- Records to use -
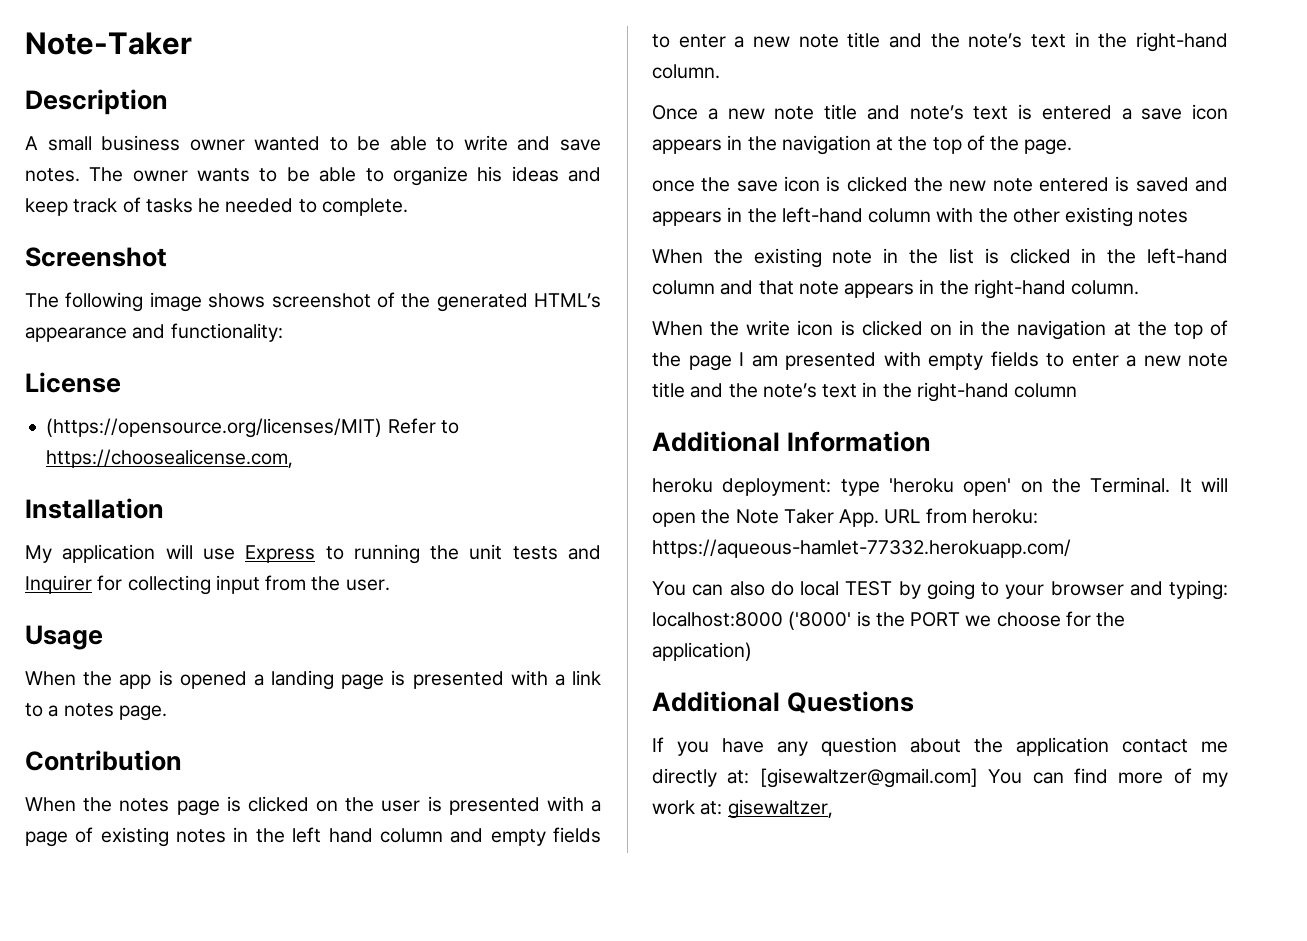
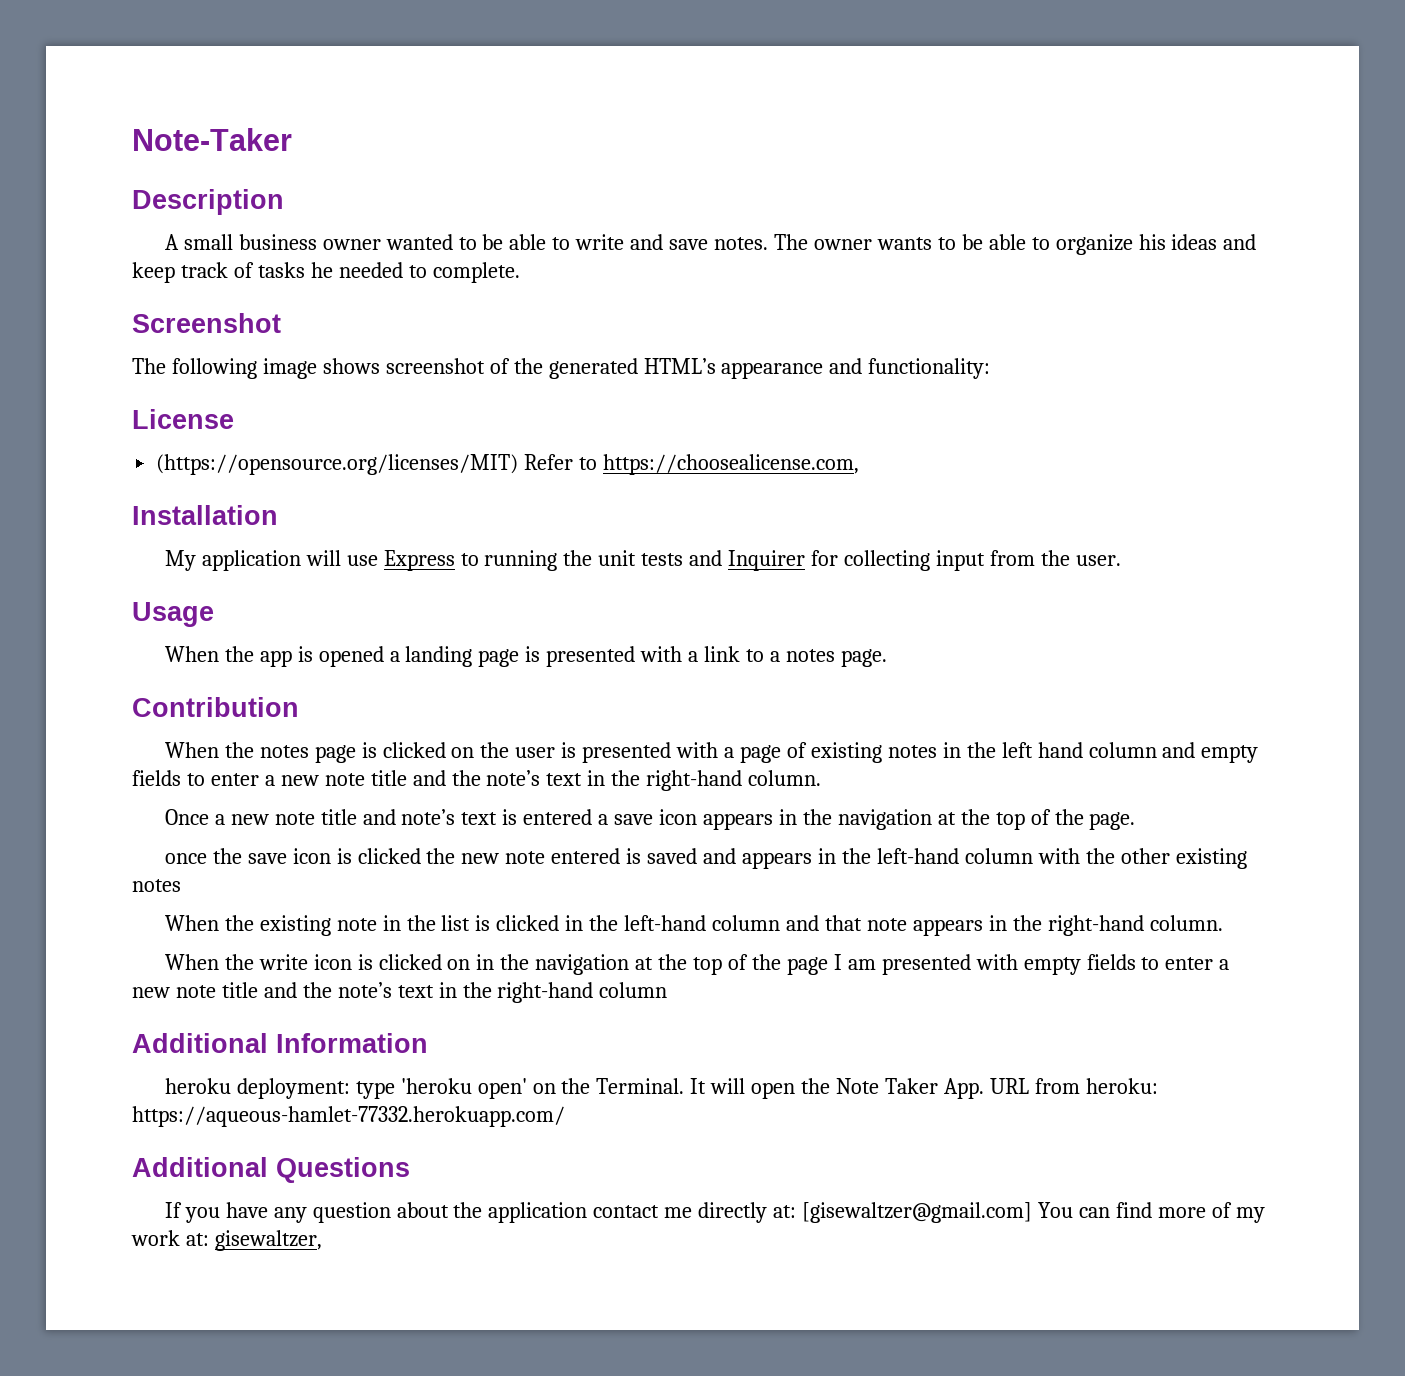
[652,580,1228,600] [652,611,1126,630] [652,642,752,661] // You can also do local TEST by going to your browser and typing: localhost:8000 ('8000' is the PORT we choose for the application) -> (565, 1116) none

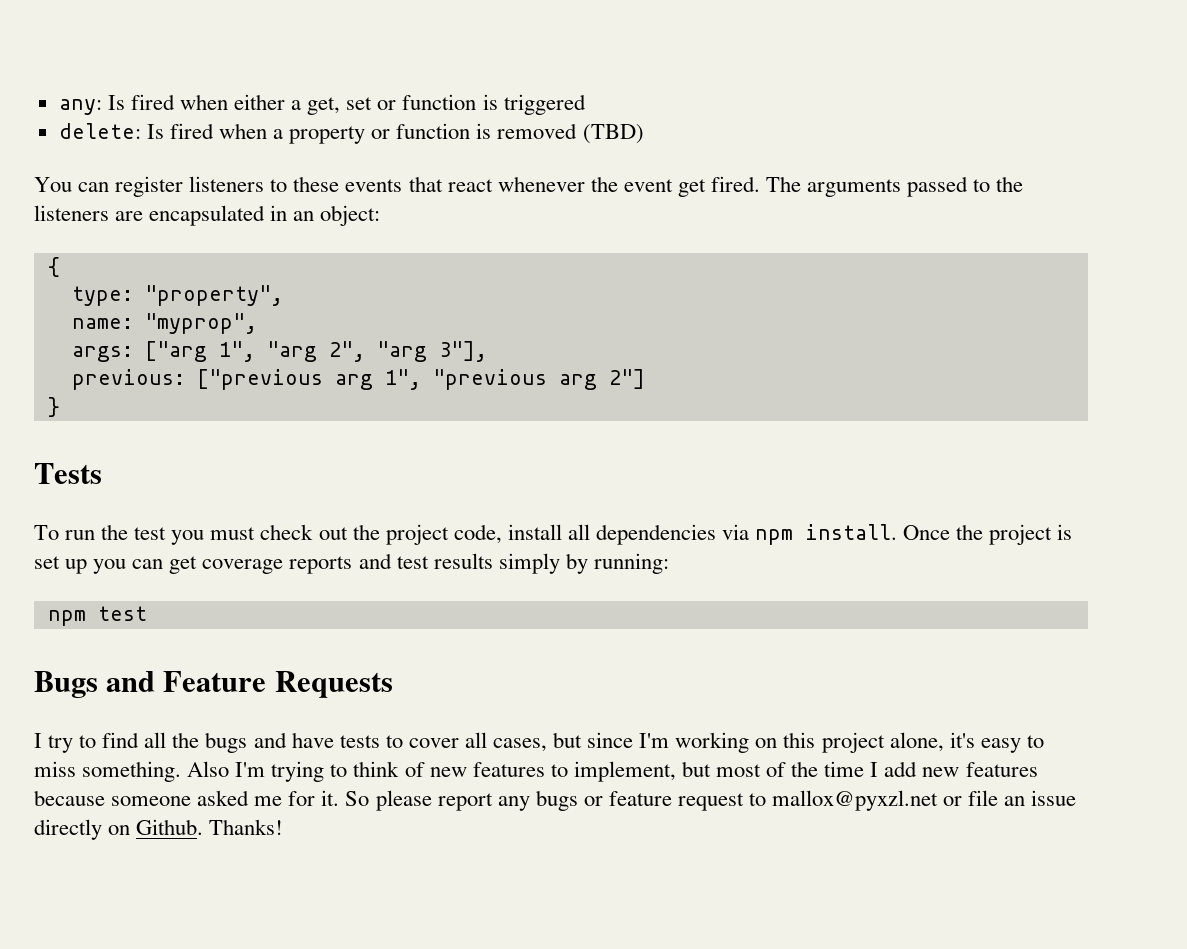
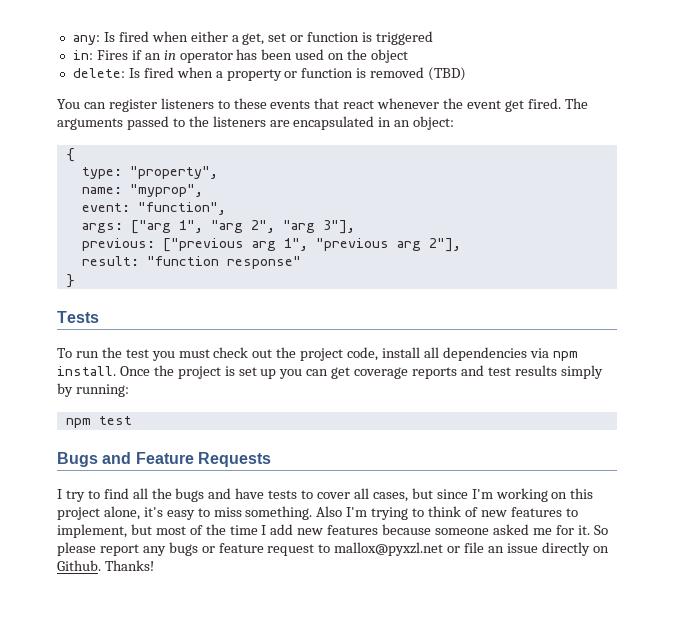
(586, 104) none -> [72,49,409,63] // in: Fires if an in operator has been used on the object
(257, 323) none -> [81,202,226,215] // event: "function",
[608,369,645,389] 2"] -> [428,238,461,252] [81,256,301,269] 2"], // result: "function response"

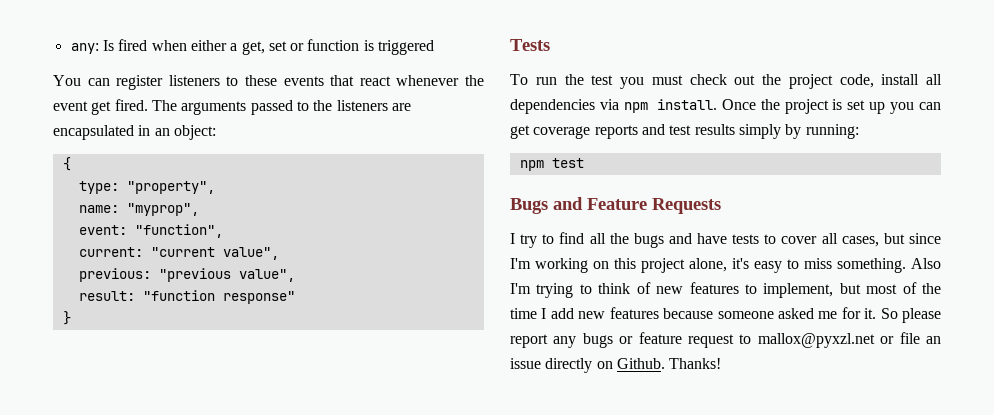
[72,49,409,63] [72,67,467,81] // in: Fires if an in operator has been used on the object // delete: Is fired when a property or function is removed (TBD) -> (435, 47) none
[81,220,355,234] [81,238,461,252] args: ["arg 1", "arg 2", "arg 3"], // previous: ["previous arg 1", "previous arg 2"], -> [78,247,279,260] [78,268,295,282] current: "current value", // previous: "previous value",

- What needs to be done -
Everything from the first line of the entries above through the line with "[72,49,409,63] [72,67,467,81] //" should be duplicated exactly, except the pictures.

- Exercise response -
[652,580,1228,600] [652,611,1126,630] [652,642,752,661] // You can also do local TEST by going to your browser and typing: localhost:8000 ('8000' is the PORT we choose for the application) -> (565, 1116) none

(586, 104) none -> [72,49,409,63] // in: Fires if an in operator has been used on the object
(257, 323) none -> [81,202,226,215] // event: "function",
[608,369,645,389] 2"] -> [428,238,461,252] [81,256,301,269] 2"], // result: "function response"

[72,49,409,63] [72,67,467,81] // in: Fires if an in operator has been used on the object // delete: Is fired when a property or function is removed (TBD) -> (435, 47) none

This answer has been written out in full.